Quelque part plus tôt dans Macaron (août 2019)
"Tu sais, ma chérie, lui dit-il en implorant, j'aimerais tellement laisser quelques poèmes à la postérité humaine, au moins pendant quelque temps... Les enfants sont plus grands, à présent, ils ont l'âge de comprendre..."
Estelle resta silencieuse mais sut adopter cet air de réflexion auquel on ne coupait pas la parole.
"- De comprendre quoi? Que tu les abandonnes?
- Non, je ne les abandonne pas! Je ne les abandonnerai jamais. Et tu le sais.
- Alors quoi? De comprendre que papa n'aime plus maman?
- Non plus, voyons... N'importe quoi! Je t'aime encore Estelle, de tout mon cœur, autant que je peux...
- Alors quoi?"
Macaron réfléchit.
"- De comprendre que papa aime toujours maman, mais qu'il est amoureux d'une autre femme qui l'aime aussi très fort.
- Une sale pute, ouais. Une salope de première. Qui ne pense qu'à son petit cul. Totalement irresponsable! PUTAIN!
- Tu as le droit de le penser.
- Une fille à qui j'avais confié des secrets intimes... elle s'en est servi contre moi! Et toi tu ne penses qu'à ta bite, putain de merde. C'est comme si je baisais ton frère!!!"
Quand la conversation tournait ainsi, Macaron préférait se contenter d'une présence physique aussi câline que possible. Il laissait éructer son épouse pendant des petites heures. Il laissait le volcan s'épancher de toute sa bave de lave jusqu'à ce que cette lave rencontrât l'eau du silence et du calme, et la force des bras de son mari. Soudain, elle soupirait et se calmait; l'orage était passé. La lave se solidifiait en pierre brute.
Macaron reprit son raisonnement:
"Ils ont aussi le droit de comprendre que Papa a besoin de vivre de grandes histoires d'amour parce qu'il est poète à ses heures... Que c'est devenu sa raison de vivre. Ecrire et aimer. Et fumer aussi, ils vont bien finir par le comprendre un de ces quatre printemps prochains...
- Mais alors là, bravo Garcin!!!
- Quoi?
- Quel modèle de père pour ses enfants!
- Mes enfants ont l'âge où devenir grands les fait changer de statut dans mon exercice paternel.
- (après un long silence) Mouaaaaaais, et donc?
- Et donc voilà, il y a les trois fameuses étapes de l'autorité d'un père sur son fils. Avant dix ans, fais en sorte qu'il te craigne sans lui faire pour autant violence; avant vingt ans, fais en sorte qu'il te respecte tout en le respectant; après vingt ans, fais en sorte d'être son ami.
- Raphaël a treize ans! Il n'a pas à partager tes secrets comme un ami! Et Dany en a bientôt huit! Tu crois que tu affirmes ton autorité quand tu te mets à voir une autre femme sous les yeux de ta fille?
- Oui, j'affirme ma vision du Monde. Celle de l'amour infini et tolérant. C'est ça, les vraies valeurs chrétiennes, et pas toutes les bigoteries que tes copines t'ont enfoncé dans le crâne!
- En tout cas Garcin, c'est décidé. Je te quitte. Enfin plutôt non, c'est toi qui nous quittes. Emballe tes frusques et dégage jusqu'à ce que j'ai digéré cette putain de trahison. J'ai été trahie par mon meilleur ami, bordel! ... ... ... Mais qu'est-ce que j'ai fait pour mériter ça?"
Et puis le tonnerre se mit à gronder dans le ciel de cette fin de mois d'août.
Estelle fondit en sanglots en répétant lentement sa lugubre litanie: "mais qu'est-ce que j'ai fait pour mériter ça? ... ... ... Mais qu'est-ce que j'ai fait pour mériter ça?"... ... ...

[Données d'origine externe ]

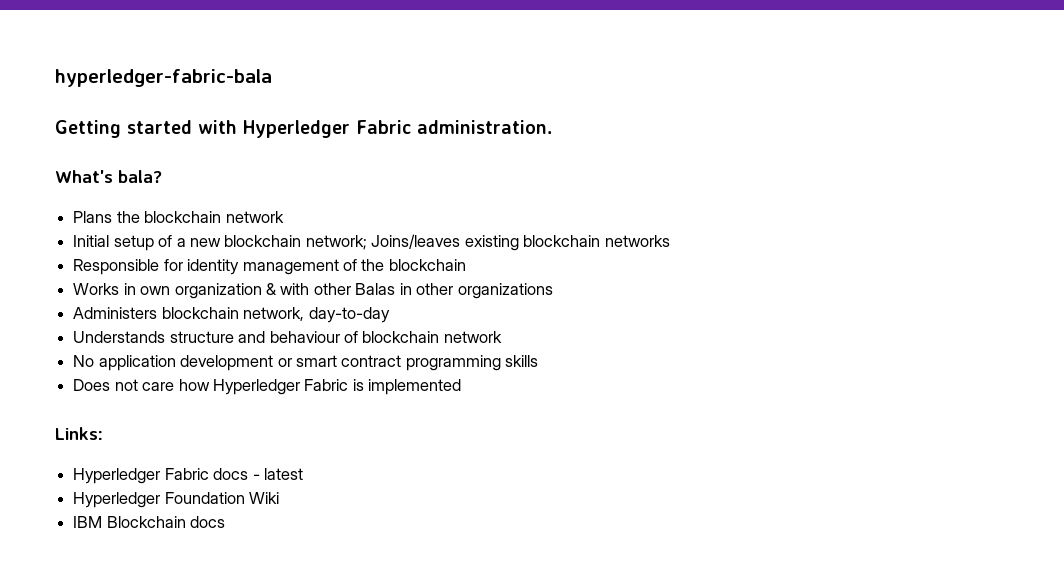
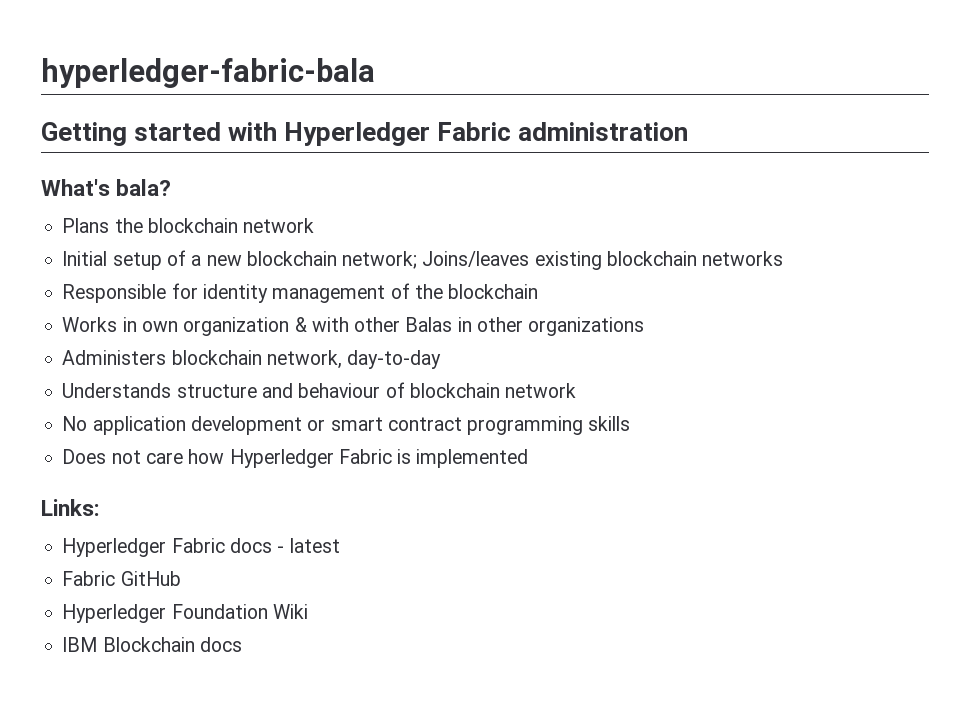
[416,120,552,134] administration. -> [518,122,689,141] administration
(303, 474) none -> [62,571,181,586] // Fabric GitHub

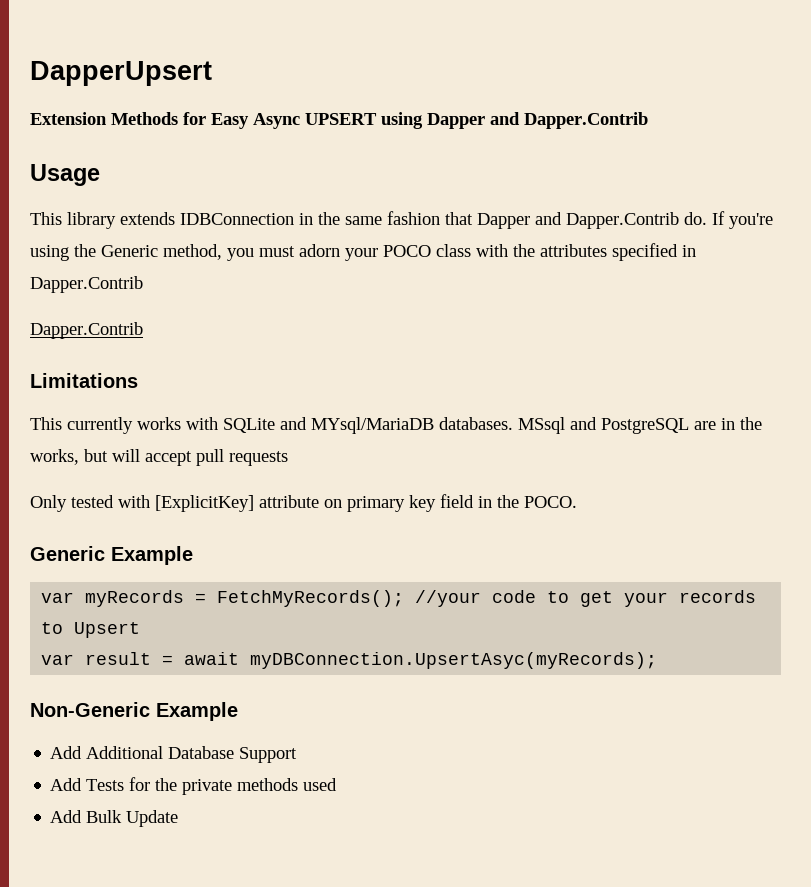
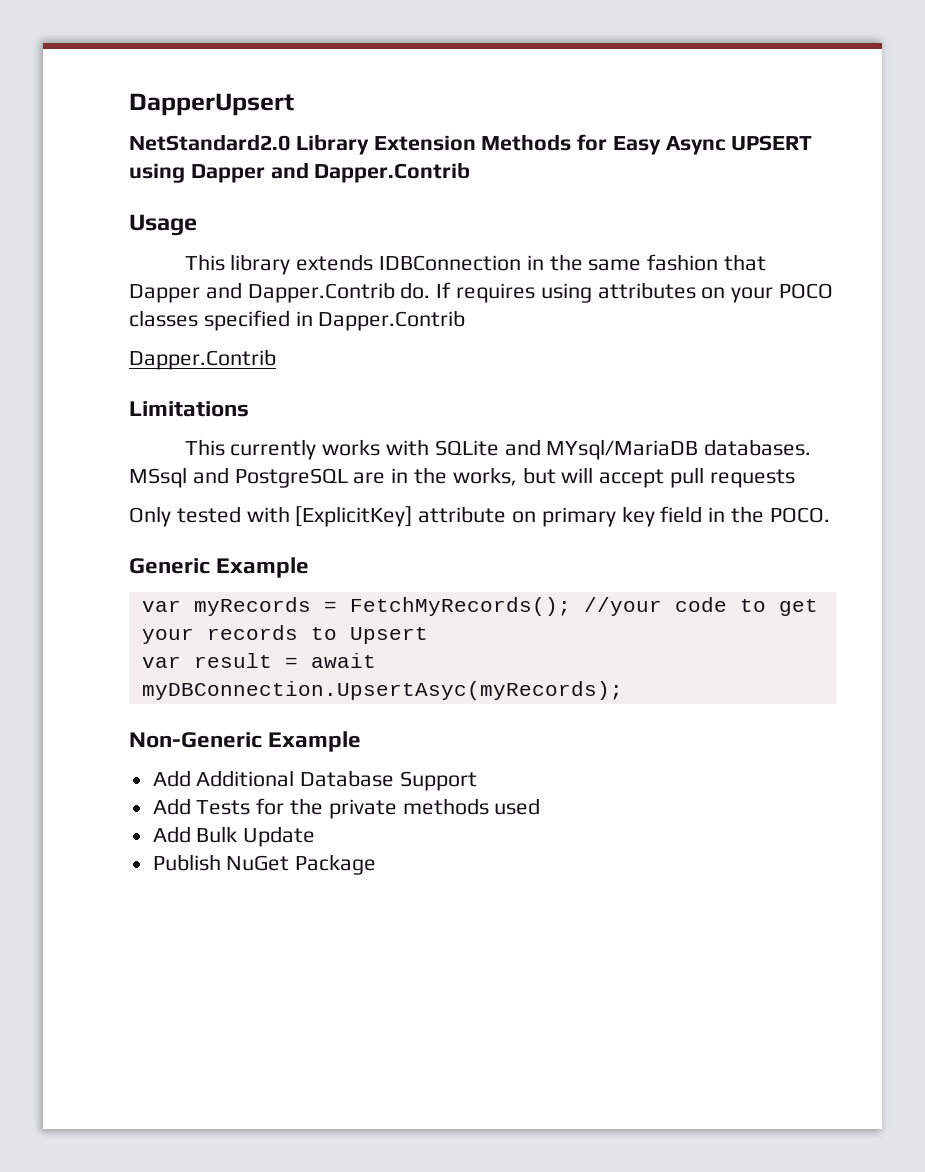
(212, 73) none -> [129,134,369,155] NetStandard2.0 Library
[729,213,773,229] [30,244,607,261] you're using the Generic method, you must adorn your POCO class with the attributes -> [456,282,834,303] [129,310,198,327] requires using attributes on your POCO classes
(179, 818) none -> [152,854,377,875] // Publish NuGet Package

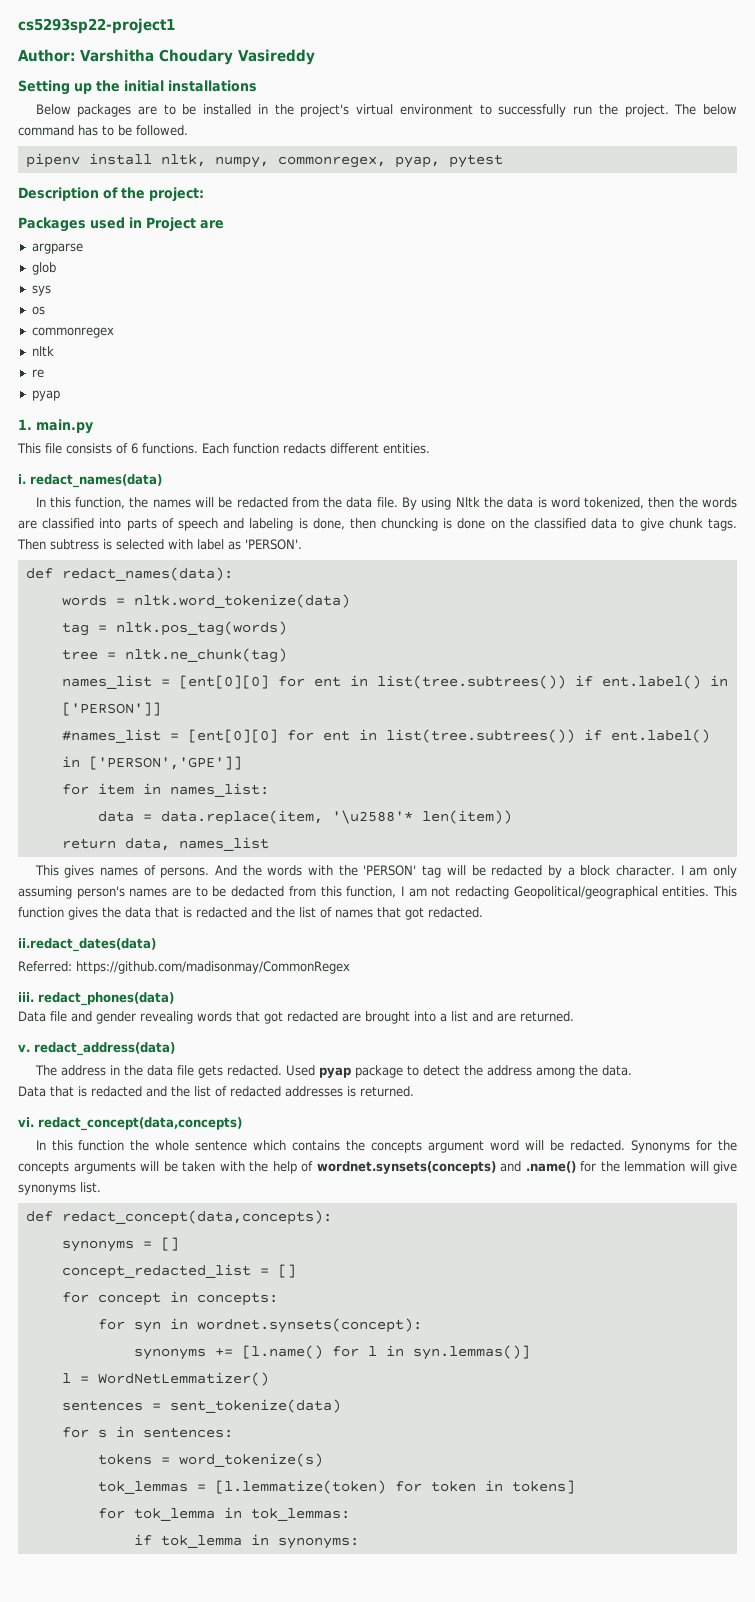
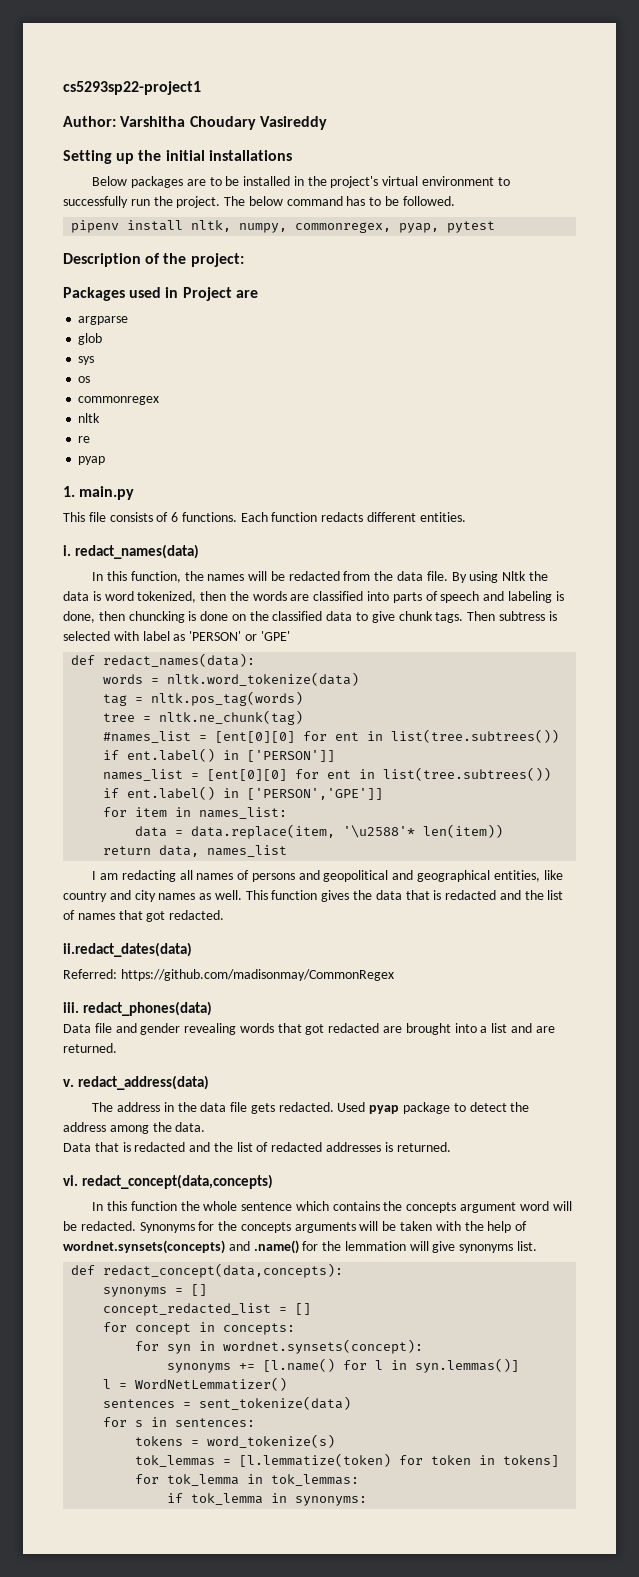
[245,539,302,550] 'PERSON'. -> [189,631,290,641] 'PERSON' or 'GPE'
[61,675,152,689] names_list -> [103,731,192,743] #names_list
[61,729,161,743] #names_list -> [103,769,184,781] names_list
[34,865,737,878] [18,886,710,899] This gives names of persons. And the words with the 'PERSON' tag will be redacted by a block character. I am only assuming person's names are to be dedacted from this function, I am not redacting Geopolitical/geographical entities. -> [92,870,563,882] [63,890,242,902] I am redacting all names of persons and geopolitical and geographical entities, like country and city names as well.

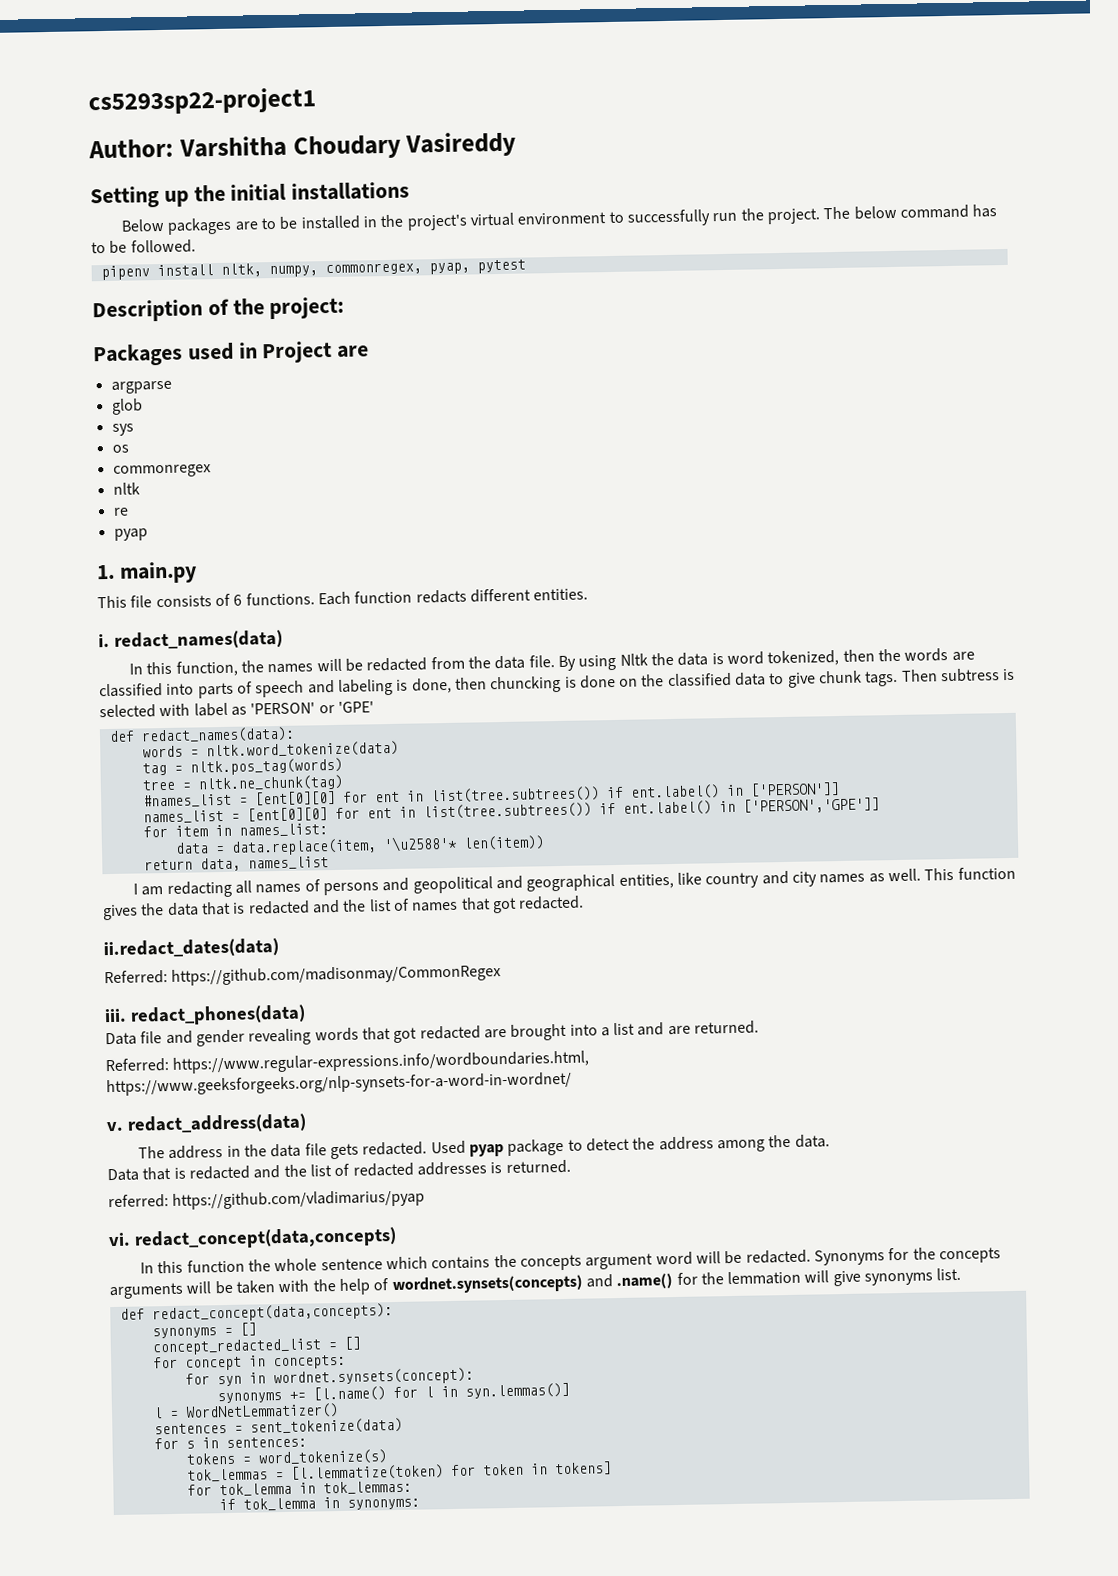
(117, 1048) none -> [105,1050,590,1074] [106,1071,572,1097] // Referred: https://www.regular-expressions.info/wordboundaries.html, https://www.geeksforgeeks.org/nlp-synsets-for-a-word-in-wordnet/
(451, 1147) none -> [108,1189,426,1210] // referred: https://github.com/vladimarius/pyap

Autrefois, Macaron avait cyniquement écrit d'elle: "Toujours égale à elle-même, comme un ciel gris qui ne veut pas pleuvoir..."
Estelle se mettait à pleuvoir de tristesse, et Macaron, pourtant si heureux de son amour avec Inès, pourtant, tendait ses paupières closes vers le rideau de pluie et y mêlait par moments ses propres larmes.
C'était la fin, redoutée, pressentie dès le début peut-être?, provoquée, déclenchée involontairement comme une attaque nucléaire de Guerre Froide...
Macaron ne voulut jamais s'y résoudre, et pourtant, ils divorcèrent. Ce fut le jour le plus malheureux de son existence...
Le Soleil attendit, et il attendit longtemps avant d'entrer en scène.